Rather than the time consuming process of adding up everything over an extended period, why not use some averages to ascertain the entertainment cost of gambling. If you have an idea of the sport your betting on, and aren’t betting at any crazy over rounds, than I suggest a 10% loss on investment would be about right for most people. It may be slightly higher if your betting at big prices with bookmakers, but you should place those bets on Betfair or Betdaq for better prices anyway.

So if 10% is a reasonable estimate of most punters loses, how does that help us measure the entertainment cost of each bet? Its quite simple really. If your betting €10 the cost is 10% of that, which is €1, and if your betting €100 the entertainment cost of the bet is €10. yes sometimes you’ll win, and sometimes you’ll lose, but overall your loses will level out at roughly 10% of what you stake. Some people will do better, especially if their reasonably selective, while punters that will bet on two flies going up a wall, will probably lose more.

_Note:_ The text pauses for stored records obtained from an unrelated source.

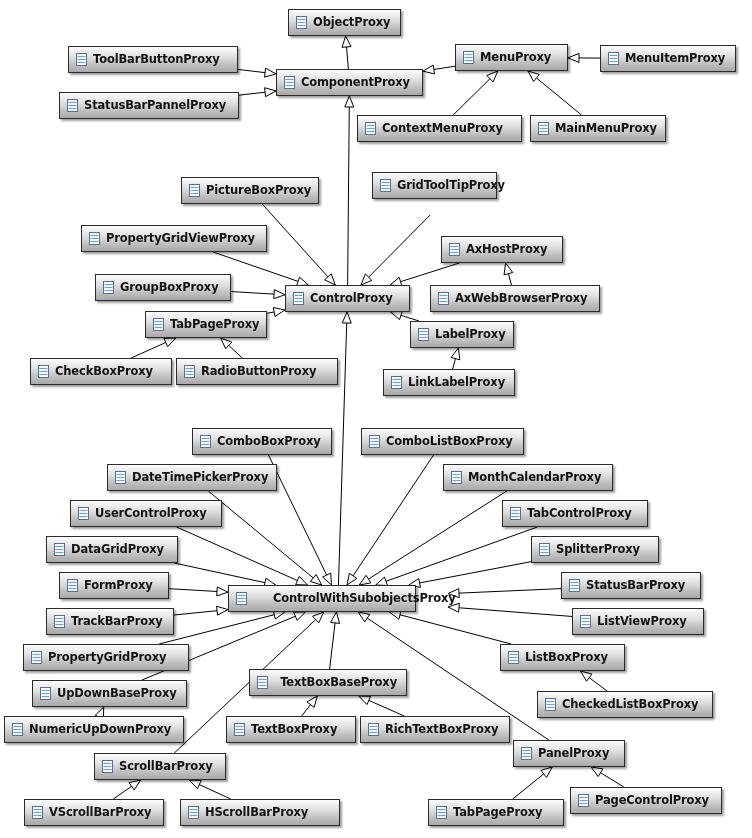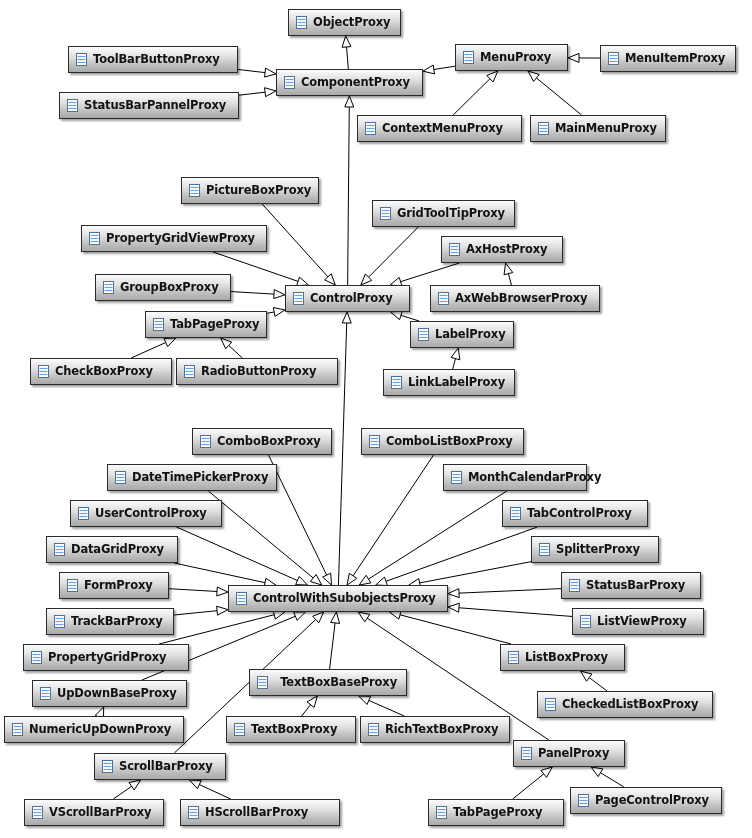--- a/index.html
+++ b/index.html
@@ -320,21 +320,21 @@
     </div>
     <div class="node" style="left: 181px; top: 177px; width: 138px;">
       <svg class="node-icon" viewBox="0 0 11 13">
         <rect x="0.5" y="0.5" width="10" height="12" fill="#ffffff" stroke="#55708f" stroke-width="1"></rect>
         <line x1="1.5" y1="3.5" x2="9.5" y2="3.5" stroke="#6f9fd8" stroke-width="1.2"></line>
         <line x1="1.5" y1="6.5" x2="9.5" y2="6.5" stroke="#6f9fd8" stroke-width="1.2"></line>
         <line x1="1.5" y1="9.5" x2="9.5" y2="9.5" stroke="#6f9fd8" stroke-width="1.2"></line>
       </svg>
       <span class="node-label">PictureBoxProxy</span>
     </div>
-    <div class="node" style="left: 372px; top: 200px; width: 143px;">
+    <div class="node" style="left: 372px; top: 172px; width: 125px;">
       <svg class="node-icon" viewBox="0 0 11 13">
         <rect x="0.5" y="0.5" width="10" height="12" fill="#ffffff" stroke="#55708f" stroke-width="1"></rect>
         <line x1="1.5" y1="3.5" x2="9.5" y2="3.5" stroke="#6f9fd8" stroke-width="1.2"></line>
         <line x1="1.5" y1="6.5" x2="9.5" y2="6.5" stroke="#6f9fd8" stroke-width="1.2"></line>
         <line x1="1.5" y1="9.5" x2="9.5" y2="9.5" stroke="#6f9fd8" stroke-width="1.2"></line>
       </svg>
       <span class="node-label">GridToolTipProxy</span>
     </div>
     <div class="node" style="left: 81px; top: 225px; width: 186px;">
       <svg class="node-icon" viewBox="0 0 11 13">
@@ -446,21 +446,21 @@
     </div>
     <div class="node" style="left: 107px; top: 464px; width: 170px;">
       <svg class="node-icon" viewBox="0 0 11 13">
         <rect x="0.5" y="0.5" width="10" height="12" fill="#ffffff" stroke="#55708f" stroke-width="1"></rect>
         <line x1="1.5" y1="3.5" x2="9.5" y2="3.5" stroke="#6f9fd8" stroke-width="1.2"></line>
         <line x1="1.5" y1="6.5" x2="9.5" y2="6.5" stroke="#6f9fd8" stroke-width="1.2"></line>
         <line x1="1.5" y1="9.5" x2="9.5" y2="9.5" stroke="#6f9fd8" stroke-width="1.2"></line>
       </svg>
       <span class="node-label">DateTimePickerProxy</span>
     </div>
-    <div class="node" style="left: 443px; top: 464px; width: 144px; text-align: center;">
+    <div class="node" style="left: 443px; top: 464px; width: 170px; text-align: center;">
       <svg class="node-icon" viewBox="0 0 11 13">
         <rect x="0.5" y="0.5" width="10" height="12" fill="#ffffff" stroke="#55708f" stroke-width="1"></rect>
         <line x1="1.5" y1="3.5" x2="9.5" y2="3.5" stroke="#6f9fd8" stroke-width="1.2"></line>
         <line x1="1.5" y1="6.5" x2="9.5" y2="6.5" stroke="#6f9fd8" stroke-width="1.2"></line>
         <line x1="1.5" y1="9.5" x2="9.5" y2="9.5" stroke="#6f9fd8" stroke-width="1.2"></line>
       </svg>
       <span class="node-label">MonthCalendarProxy</span>
     </div>
     <div class="node" style="left: 70px; top: 500px; width: 152px;">
       <svg class="node-icon" viewBox="0 0 11 13">
@@ -500,21 +500,21 @@
     </div>
     <div class="node" style="left: 59px; top: 572px; width: 110px;">
       <svg class="node-icon" viewBox="0 0 11 13">
         <rect x="0.5" y="0.5" width="10" height="12" fill="#ffffff" stroke="#55708f" stroke-width="1"></rect>
         <line x1="1.5" y1="3.5" x2="9.5" y2="3.5" stroke="#6f9fd8" stroke-width="1.2"></line>
         <line x1="1.5" y1="6.5" x2="9.5" y2="6.5" stroke="#6f9fd8" stroke-width="1.2"></line>
         <line x1="1.5" y1="9.5" x2="9.5" y2="9.5" stroke="#6f9fd8" stroke-width="1.2"></line>
       </svg>
       <span class="node-label">FormProxy</span>
     </div>
-    <div class="node" style="left: 228px; top: 585px; width: 220px;">
+    <div class="node" style="left: 228px; top: 585px; width: 188px; gap: 20px;">
       <svg class="node-icon" viewBox="0 0 11 13">
         <rect x="0.5" y="0.5" width="10" height="12" fill="#ffffff" stroke="#55708f" stroke-width="1"></rect>
         <line x1="1.5" y1="3.5" x2="9.5" y2="3.5" stroke="#6f9fd8" stroke-width="1.2"></line>
         <line x1="1.5" y1="6.5" x2="9.5" y2="6.5" stroke="#6f9fd8" stroke-width="1.2"></line>
         <line x1="1.5" y1="9.5" x2="9.5" y2="9.5" stroke="#6f9fd8" stroke-width="1.2"></line>
       </svg>
       <span class="node-label">ControlWithSubobjectsProxy</span>
     </div>
     <div class="node" style="left: 561px; top: 572px; width: 140px;">
       <svg class="node-icon" viewBox="0 0 11 13">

Your average punter probably bets maybe €50-€100 on a weekend. So his entertainment cost would be €5 to €10 per week on gambling. One trip to the cinema with his girlfriend will set him back more than that. That goes vice versa for girls, before I get any sexist accusations! The €100 a weekend punter could still lose all his bets for a few weeks in a row, so although it may only cost them €10 a week long term, you have to ensure you can afford to lose your full stake every time you bet.

In Betting Discipline – Fun bets and the inevitable Losing Runs I state you shouldn’t have fun bets if you want to win money gambling. You shouldn’t, or at least you shouldn’t count them as part of your normal bets, which you treat as a profession. You should count them as an entertainment expense, just as you would a nice meal out with your loved one. I have fun bets. I seemingly think Pod is going to win another major, I like opposing Andy Murray in Grand Slam finals, and I’ve been known to have an interest bet at the races while having a few drinks with friends.

Once you ensure you can afford to lose, the money you gamble with, there’s no reason not to use the 10% figure to decide if the entertainment is worth it. Would you rather a €10 bottle of wine, or a stake of €100 spread over the matches on a Saturday? Will the high’s and low’s, the excitement when you win, the despair, when your team ships a late equalizer, compensate for missing that bottle of wine? For many it will, and society shouldn’t frown on us for getting a kick out of having a bet. After all us gamblers don’t go out of our way to belittle people who spend money on flowers, but we all know whose wasting their money now, don’t we?